Having recently bought the voices of thousands of small UK business to TSI’s annual Year Ahead conference, Ken Moon, chairman of the Federation of Small Businesses’ (FSB) Regulation Committee and chairman of the FSB Wessex Region, discusses how trading standards is essential to small businesses.
For many FSB members trading standards officers play an important role in their business lives. In broad terms this role has two elements:
- Directly regulating particular business practices undertaken by FSB members
- Ensuring a competitive playing field for businesses by tackling the unfair and illegal business practices of rogue traders
In the FSB’s view clear ‘rules of the game’ are needed so businesses can compete fairly in the market place. Further, where appropriate, trading standards officers need to use specific but well evidenced measures to tackle particular problems.
Regulating business practices: risk-based and proportionate
Consumer legislation has a broad reach, impacting a wide range of businesses. The role of trading standards is significant for FSB members. Our last survey found that nearly half (44%) of the FSB members surveyed had to take account of consumer legislation to run their business. The same survey found that 10% of FSB members considered consumer legislation to be one of the most burdensome types of regulation.
The other side of the coin to having a rule is the enforcement of that rule. The FSB believes that not only should the rules be risk-based and proportionate but that enforcement has to adhere strictly to these principles too. This has been recognised since the Hampton Review of 2005 laid out important principles for better enforcement. In the succeeding years many regulators, such as trading standards, have adapted to them. However, some regulators can improve still further.
The FSB wants a ‘partnership’ approach developed and applied consistently by regulators as the standard way of regulating small businesses.
Why a ‘partnership’ approach?
For the FSB a ‘partnership’ approach recognises explicitly three important factors:
- The overwhelming majority of small businesses want to comply with all regulations;
- Willingness to comply by the many has to be supported by effective enforcement against those who deliberately and maliciously flout the rules by the few. In such circumstances decisive action is needed to ensure the public is protected from practices which might result in considerable risk to the public; while
- The burden of regulation sits considerably more heavily on small businesses than on larger businesses.
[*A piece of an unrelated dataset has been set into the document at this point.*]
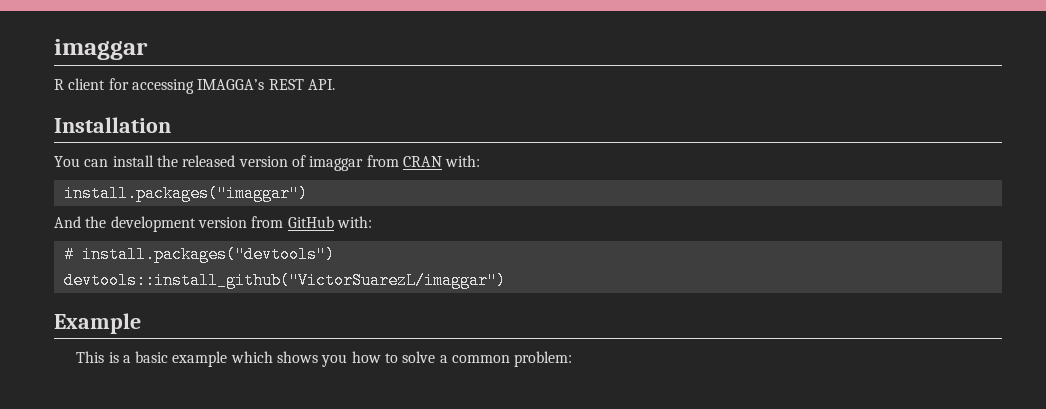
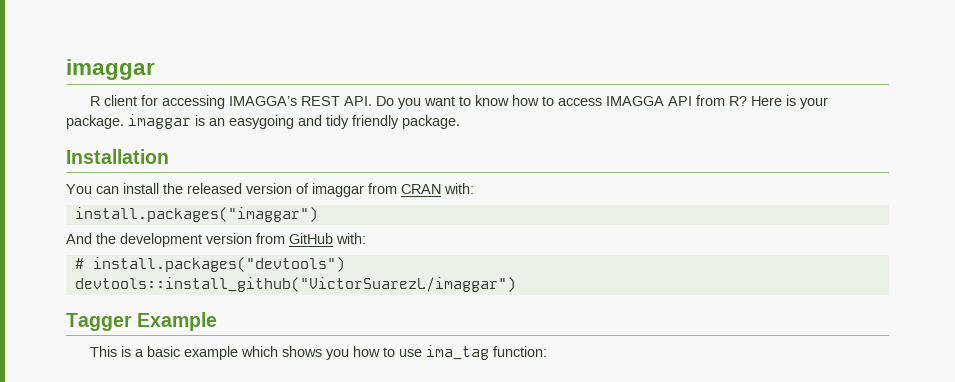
(335, 84) none -> [376,95,829,109] [66,114,460,129] Do you want to know how to access IMAGGA API from R? Here is your package. imaggar is an easygoing and tidy friendly package.
(506, 280) none -> [66,313,132,331] Tagger
[402,351,573,367] solve a common problem: -> [399,345,548,360] use ima_tag function:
In the latter the costs of compliance can be spread among specialist teams solely focussed on ensuring that business is following the rules. In smaller businesses it is likely to be the owner-manager ensuring compliance with the law. At the same time small business owners are balancing multiple other roles e.g. chief executive, finance director, marketing director, operations director and company secretary.
Regulators pursuing a ‘partnership’ model might try to tailor their activity by providing help to small businesses to facilitate their compliance e.g. through the provision of advice to the relevant small business. The result of the ‘partnership’ approach would be win-win for the business, the regulator and consumers.
Trading standards: helping create a level-playing field for competitive businesses
In the FSB’s view a ‘partnership’ approach does not mean being ‘soft’ on those who deliberately and maliciously flout the law for their own advantage. Taking on rogue traders is an incredibly valuable job, which FSB members are grateful to trading standards officers for doing. Getting rid of rogue traders helps ensure fair and competitive markets where the best businesses can thrive and consumers get value-for-money for what they buy. This is the outcome everyone wants.
The ‘partnership’ approach can bring potentially additional benefits to all sides in the fight against rogue traders. One benefit is cost savings. In constrained times like today the FSB believes that assisting small businesses proactively to comply will reduce the costs of routine inspection and enforcement and the incidences of minor non-compliance in the medium to long-run. This will free up more resource to track down and prosecute genuine rogue traders.
A ‘partnership’ approach could – over time – help reduce the fear, stress and other antagonistic elements which sometimes figure in the relationship between agencies of the state and the small business owners whose business is subject to inspection. As a consequence there may be the opportunity for owner-managers to become genuine ‘partners’ in helping tackle rogue traders. Local businesses will often see where the rogues are operating in their sector before the authorities and can provide valuable intelligence to the enforcement authorities.
The FSB looks forward to working closely and constructively, based on an open dialogue, with the Trading Standards Institute and its members over the coming years to help ensure that British small businesses are compliant with their obligations and that markets in the UK are as fair and competitive as possible.